## Problem Description and Formulation

The problem is a classic example of a linear programming problem. The factory produces two products: bedside tables (BT) and bookcases (BC). Each product requires a certain amount of time for crafting and polishing. The goal is to maximize profit given the constraints on crafting and polishing hours.

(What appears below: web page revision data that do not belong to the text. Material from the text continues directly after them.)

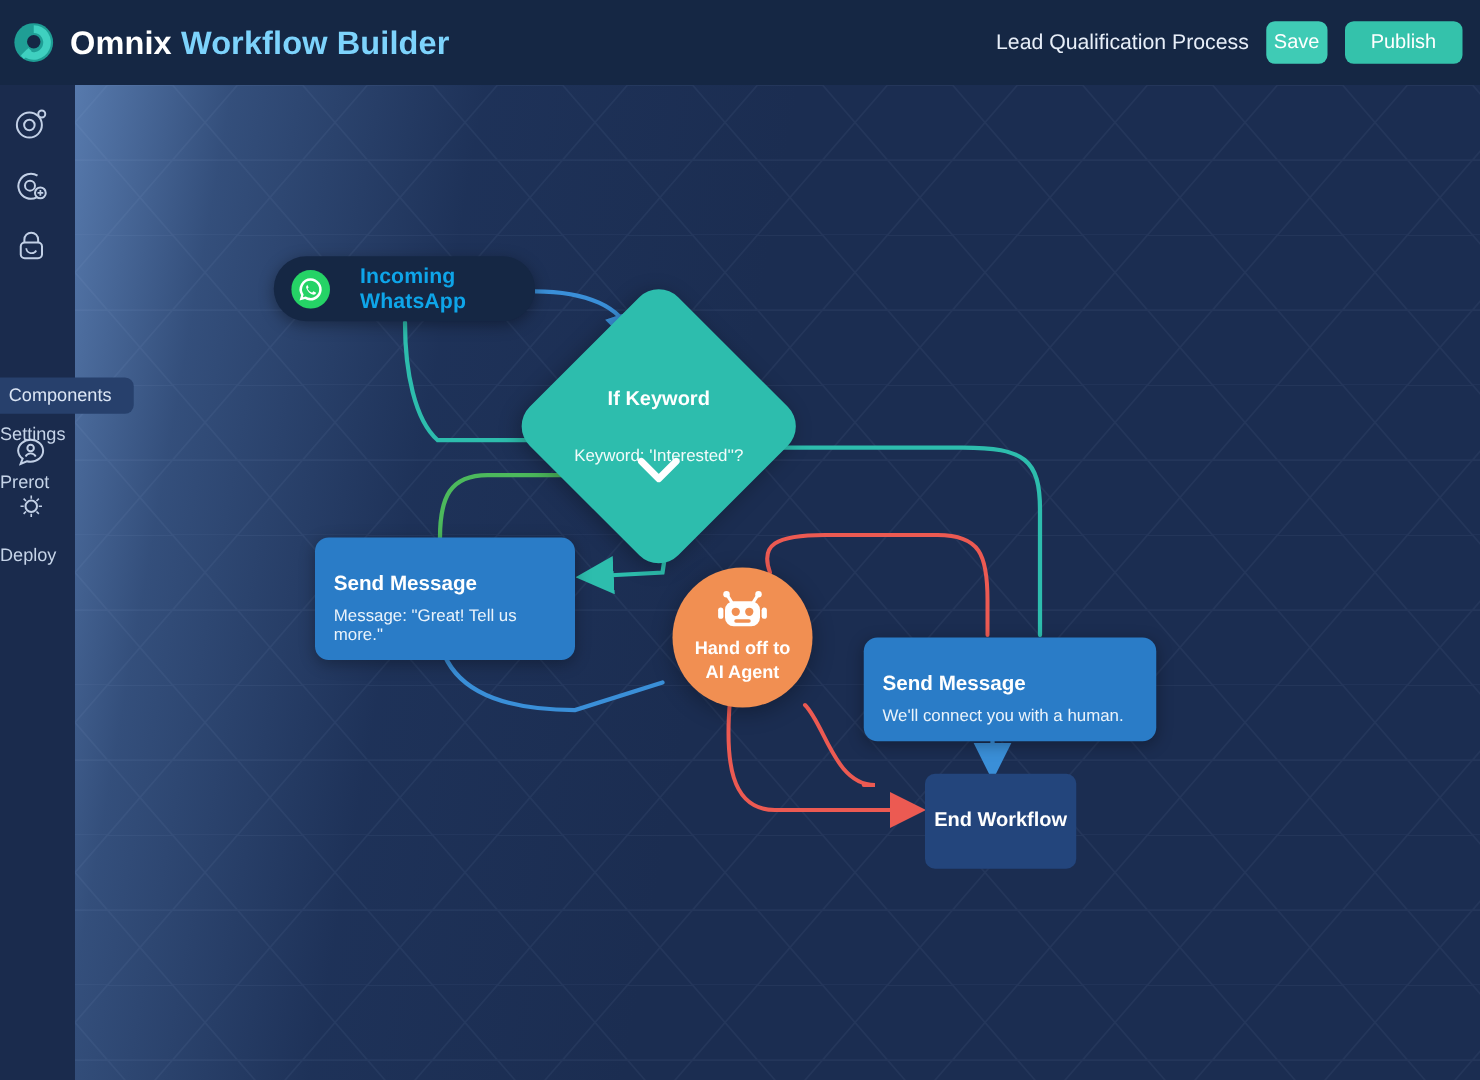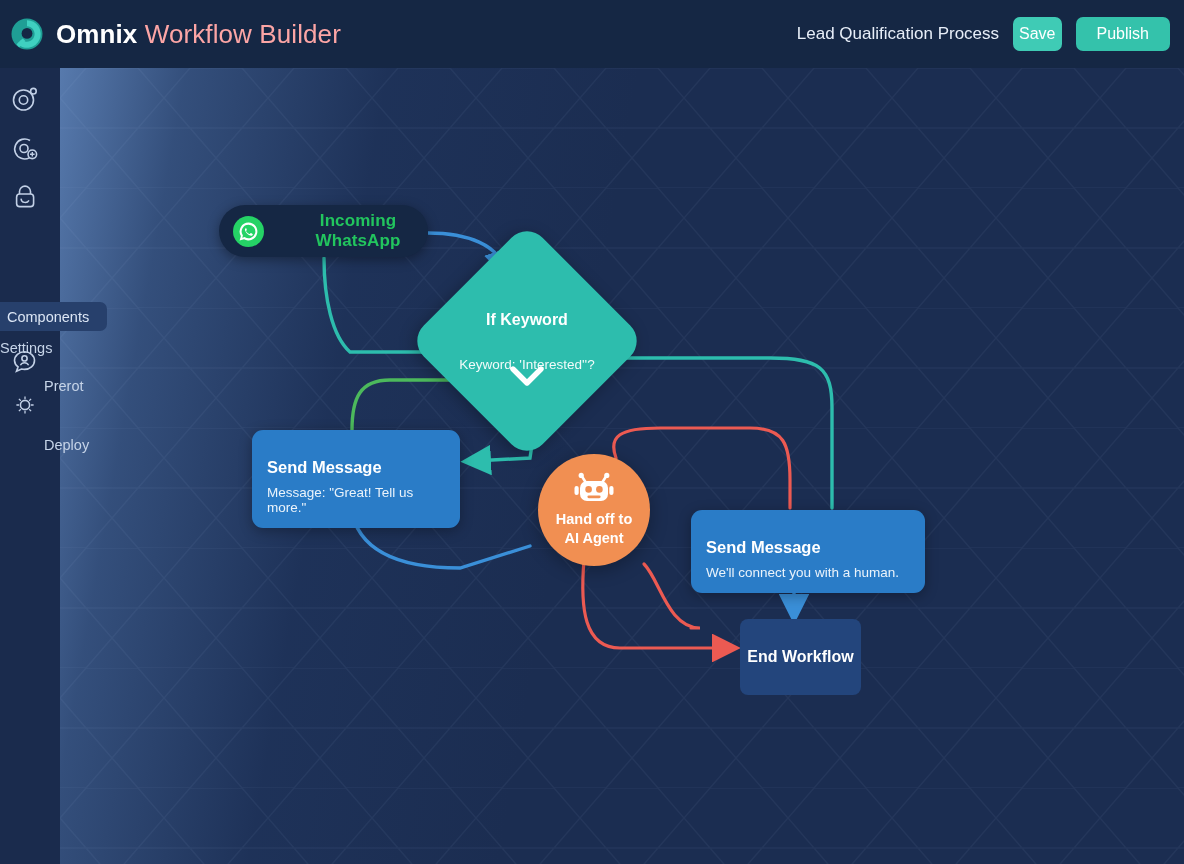--- a/index.html
+++ b/index.html
@@ -18,21 +18,21 @@
     display: flex; align-items: center;
     z-index: 40;
   }
   #brand { display: flex; align-items: center; margin-left: 10px; }
   #logo-mark { width: 34px; height: 34px; flex: 0 0 34px; }
   #brand-text {
     margin-left: 12px; font-size: 26px; color: #ffffff; letter-spacing: .1px;
     white-space: nowrap;
   }
   #brand-text .b { font-weight: bold; }
-  #brand-text .l { font-weight: normal; color: #fca5a5; }
+  #brand-text .l { font-weight: bold; color: #7dd3fc; }
 
   #header-right {
     margin-left: auto; display: flex; align-items: center;
     gap: 14px; margin-right: 14px;
   }
   #doc-title { font-size: 17px; color: #e7eef8; white-space: nowrap; }
   .hbtn {
     border: none; border-radius: 7px; cursor: pointer;
     background: #3fcbb5; color: #ffffff;
     font-family: "Liberation Sans", sans-serif;
@@ -46,21 +46,21 @@
     position: absolute; left: 0; top: 68px; width: 60px; height: 796px;
     background: #1a2b4d; z-index: 30;
   }
   .side-icon {
     position: absolute; left: 10px; width: 30px; height: 30px;
     color: #b9c8e0; cursor: pointer;
   }
   .side-icon svg { display: block; width: 30px; height: 30px; }
   .side-label {
     position: absolute; left: 0; width: 60px;
-    font-size: 14.5px; color: #c6d4e8; white-space: nowrap; cursor: pointer; padding-left: 44px;
+    font-size: 14.5px; color: #c6d4e8; white-space: nowrap; cursor: pointer;
   }
   #sidebar-item-components {
     position: absolute; left: 0; top: 234px; width: 107px; height: 29px;
     background: #27406c; border-radius: 0 7px 7px 0;
     display: flex; align-items: center; padding-left: 7px;
     font-size: 14.5px; color: #dce6f5; cursor: pointer; z-index: 31;
   }
 
   
   #canvas {
@@ -82,23 +82,22 @@
   
   #node-whatsapp-trigger {
     left: 159px; top: 137px; width: 209px; height: 52px;
     background: #152744; border-radius: 26px;
     box-shadow: 0 3px 12px rgba(0,0,0,.35);
     display: flex; align-items: center; padding-left: 14px;
     cursor: pointer;
   }
   #whatsapp-icon { width: 31px; height: 31px; flex: 0 0 31px; }
   #node-whatsapp-trigger .ttl {
-    margin-left: 24px; font-size: 17px; color: #22c55e; font-weight: bold;
+    margin-left: 24px; font-size: 17px; color: #0ea5e9; font-weight: bold;
     letter-spacing: .1px;
-    text-align: center;
   }
 
   
   #node-if-keyword {
     left: 383px; top: 189px; width: 168px; height: 168px; cursor: pointer;
   }
   #node-if-keyword .dia {
     position: absolute; inset: 0;
     background: #2dbdad; border-radius: 22px;
     transform: rotate(45deg);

Let's define the decision variables:
- \(x_{BT}\): Number of bedside tables produced daily
- \(x_{BC}\): Number of bookcases produced daily

The objective function to maximize profit (\(P\)) is:
\[ P = 200x_{BT} + 500x_{BC} \]

The constraints based on the given information are:
1. Crafting hours: \(2.5x_{BT} + 5x_{BC} \leq 30\)
2. Polishing hours: \(1.5x_{BT} + 3x_{BC} \leq 20\)
3. Non-negativity: \(x_{BT} \geq 0, x_{BC} \geq 0\)

## Gurobi Code

To solve this problem using Gurobi in Python, we will use the Gurobi Python interface. First, ensure you have Gurobi installed and a valid license.

```python
import gurobi

def solve_production_problem():
    # Create a new model
    model = gurobi.Model()

    # Define variables
    x_BT = model.addVar(lb=0, name="Bedside_Tables")  # Number of bedside tables
    x_BC = model.addVar(lb=0, name="Bookcases")     # Number of bookcases

    # Objective function: Maximize profit
    model.setObjective(200 * x_BT + 500 * x_BC, gurobi.GRB.MAXIMIZE)

    # Constraints
    model.addConstr(2.5 * x_BT + 5 * x_BC <= 30, name="Crafting_Hours")     # Crafting hours constraint
    model.addConstr(1.5 * x_BT + 3 * x_BC <= 20, name="Polishing_Hours")   # Polishing hours constraint

    # Optimize
    model.optimize()

    # Print solution
    if model.status == gurobi.GRB.OPTIMAL:
        print(f"Optimal production levels:")
        print(f"Bedside Tables: {x_BT.varValue}")
        print(f"Bookcases: {x_BC.varValue}")
        print(f"Max Profit: {model.objVal}")
    else:
        print("No optimal solution found.")

if __name__ == "__main__":
    solve_production_problem()
```

This code defines the problem in Gurobi, solves it, and prints out the optimal production levels for bedside tables and bookcases, along with the maximum achievable profit. If no optimal solution is found (for example, if the problem is infeasible), it will indicate that as well.